HackerRank Min Max Riddle Interview preparation kit solution

In this HackerRank Min Max Riddle Interview preparation kit problem you have Given an integer array of size n, find the maximum of the minimum(s) of every window size in the array. The window size varies from 1 to n.
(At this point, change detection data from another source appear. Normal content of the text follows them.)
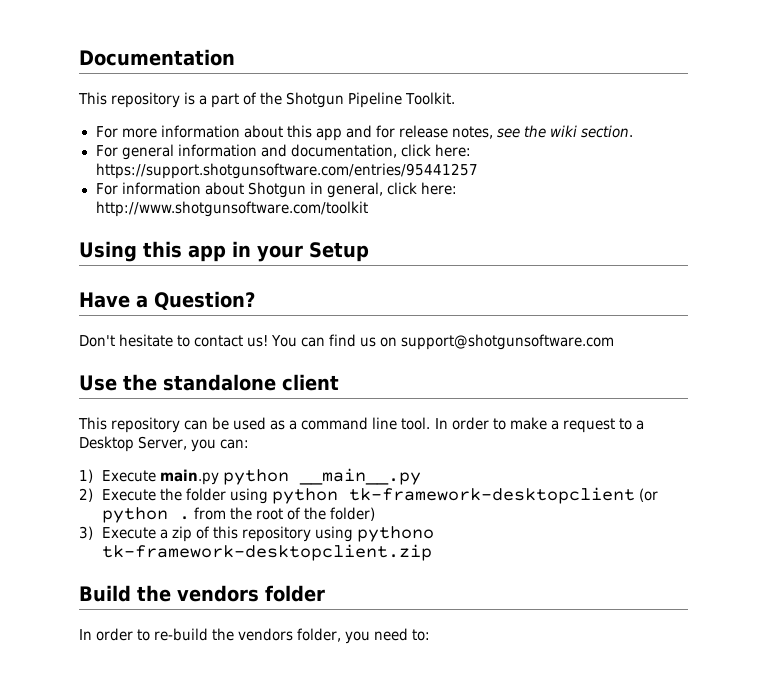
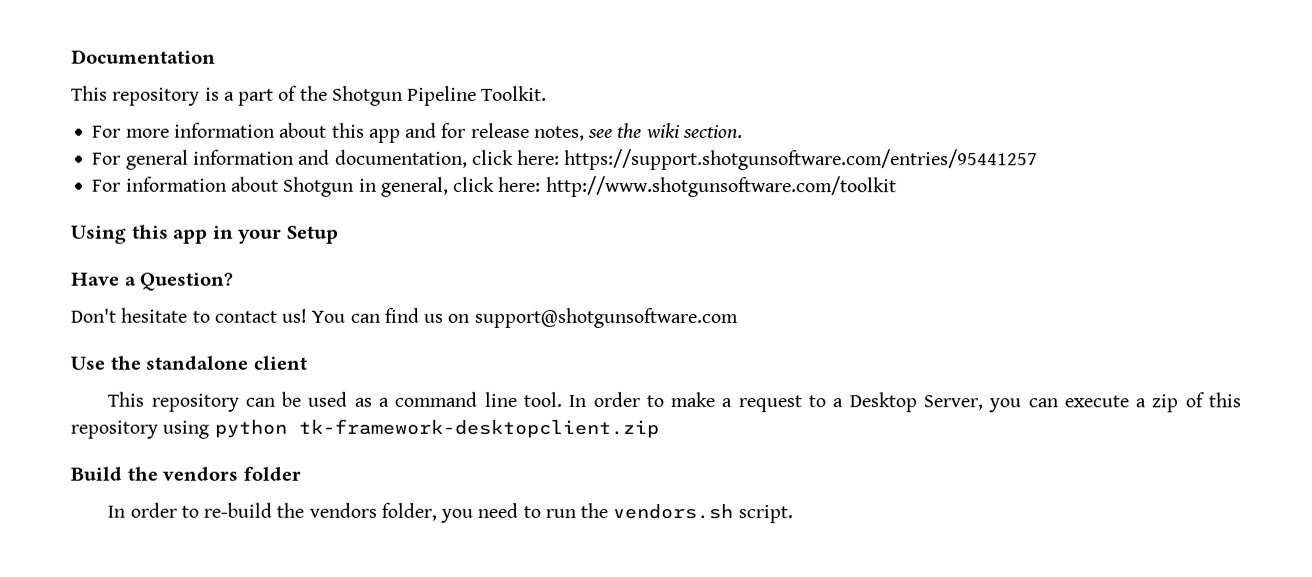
[220,439,250,449] [79,468,421,485] [79,487,658,504] [101,507,375,523] [79,526,156,540] can: // 1) Execute main.py python __main__.py // 2) Execute the folder using python tk-framework-desktopclient (or python . from the root of the folder) // 3) Execute -> [1027,395,1129,408] can execute
[356,526,434,542] pythono -> [213,419,287,438] python
[412,629,431,641] to: -> [522,502,793,524] to run the vendors.sh script.

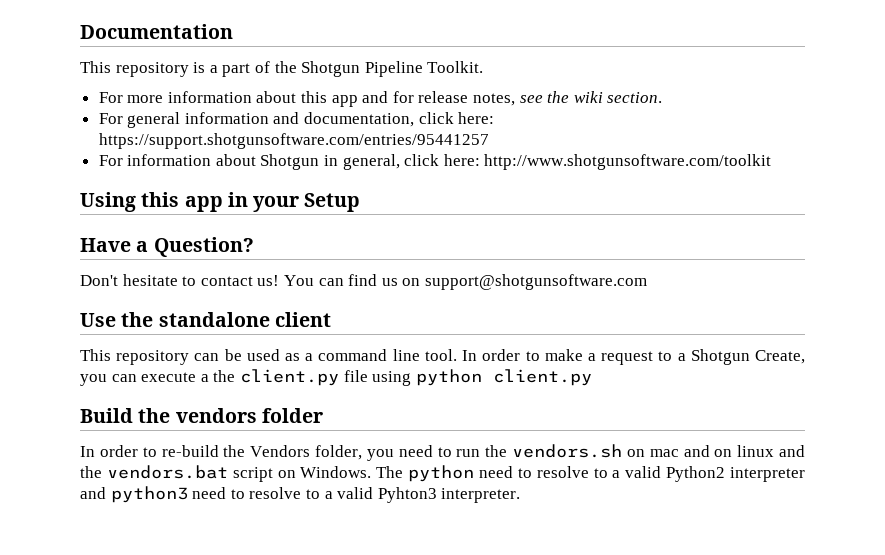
[848,392,983,413] Desktop Server, -> [690,349,806,365] Shotgun Create,
[1151,392,1241,413] [70,420,158,439] zip of this repository -> [213,369,368,386] the client.py file
[297,418,659,439] tk-framework-desktopclient.zip -> [492,369,592,386] client.py
[308,502,377,518] vendors -> [250,445,311,457] Vendors
[737,505,793,524] script. -> [626,445,806,457] [80,465,805,482] [80,486,521,503] on mac and on linux and the vendors.bat script on Windows. The python need to resolve to a valid Python2 interpreter and python3 need to resolve to a valid Pyhton3 interpreter.

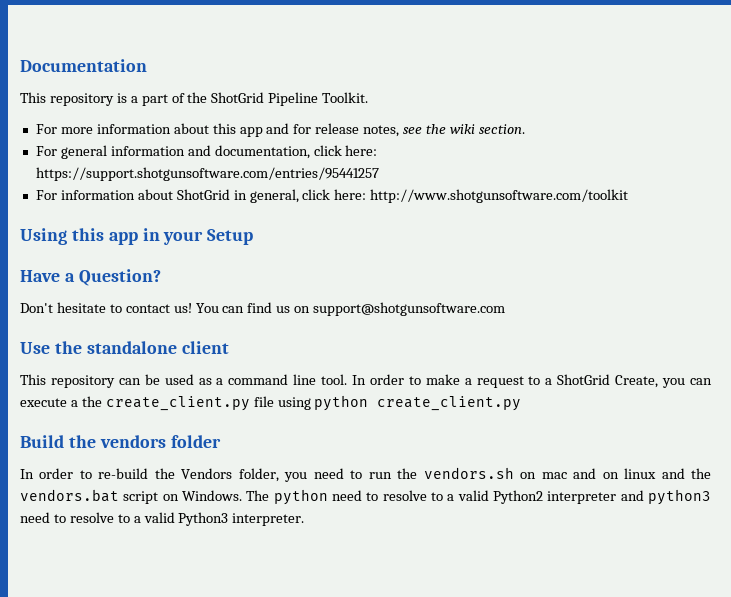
[301,61,361,77] Shotgun -> [211,92,265,103] ShotGrid
[260,154,320,170] Shotgun -> [176,189,230,200] ShotGrid
[690,349,750,365] Shotgun -> [557,374,611,385] ShotGrid
[239,369,339,386] client.py -> [105,396,250,411] create_client.py
[492,369,592,386] client.py -> [377,396,522,411] create_client.py
[377,487,437,503] Pyhton3 -> [178,512,229,526] Python3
Problem solution in Python programming.

#!/bin/python3

import math
import os
import random
import re
import sys

# Complete the riddle function below.
def riddle(arr):
    n = len(arr)
    max_mins = [None]*n
    stack = [] # will store (num, index)
    for i in range(n):
        #print('stack', stack)
        #print('max_mins', max_mins)
        # remember to "push back"
        _m = i
        while len(stack) > 0 and stack[-1][0] > arr[i]:
            _v, _i = stack.pop(-1)
            w = i - _i
            for _w in range(w): # note that it's zero indexed and shifted down
                if max_mins[_w] is None:
                    max_mins[_w] = _v
                else:
                    max_mins[_w] = max(max_mins[_w], _v)
            _m = _i # get the smallest index at which we could start
        stack.append((arr[i],_m))

    # these were the minima for all this time
    while len(stack) > 0:
        #print('stack', stack)
        #print('max_mins', max_mins)
        _v, _i = stack.pop(-1)
        w = n - _i
        for _w in range(w):
            if max_mins[_w] is None:
                max_mins[_w] = _v
            else:
                max_mins[_w] = max(max_mins[_w], _v)
    return max_mins

if __name__ == '__main__':
    fptr = open(os.environ['OUTPUT_PATH'], 'w')

    n = int(input())

    arr = list(map(int, input().rstrip().split()))

    res = riddle(arr)

    fptr.write(' '.join(map(str, res)))
    fptr.write('\n')

    fptr.close()

Problem solution in C++ programming.

#include <bits/stdc++.h>
using namespace std;

int main()
{
    int n,i;
    cin>>n;

    int a[n];
    for(i=0;i<n;++i) {
        cin>>a[i];
    }

    stack<int> s;
    int left[n],right[n],ans[n+1],len;

    for(i=0;i<n;++i) {
        left[i]=-1,right[i]=n;
    }

    for(i=0;i<n;++i) {
        while(!s.empty() && a[s.top()] >= a[i]) {
            s.pop();
        }
        if(!s.empty()) {
            left[i]=s.top();
        }
        s.push(i);
    }

    while(!s.empty()) {
        s.pop();
    }

    for(i=n-1;i>=0;--i) {
        while(!s.empty() && a[s.top()] >= a[i]) {
            s.pop();
        }
        if(!s.empty()) {
            right[i]=s.top();
        }
        s.push(i);
    }

    memset(ans, 0, sizeof ans);
    for(i=0;i<n;++i) {
        len = right[i]-left[i]-1;
        ans[len]=max(ans[len], a[i]);
    }

    for(i=n-1;i>=1;--i) {
        ans[i]=max(ans[i], ans[i+1]);
    }

    for(i=1;i<=n;++i) {
        cout<<ans[i]<<" ";
    }
    cout<<endl;
    return 0;
}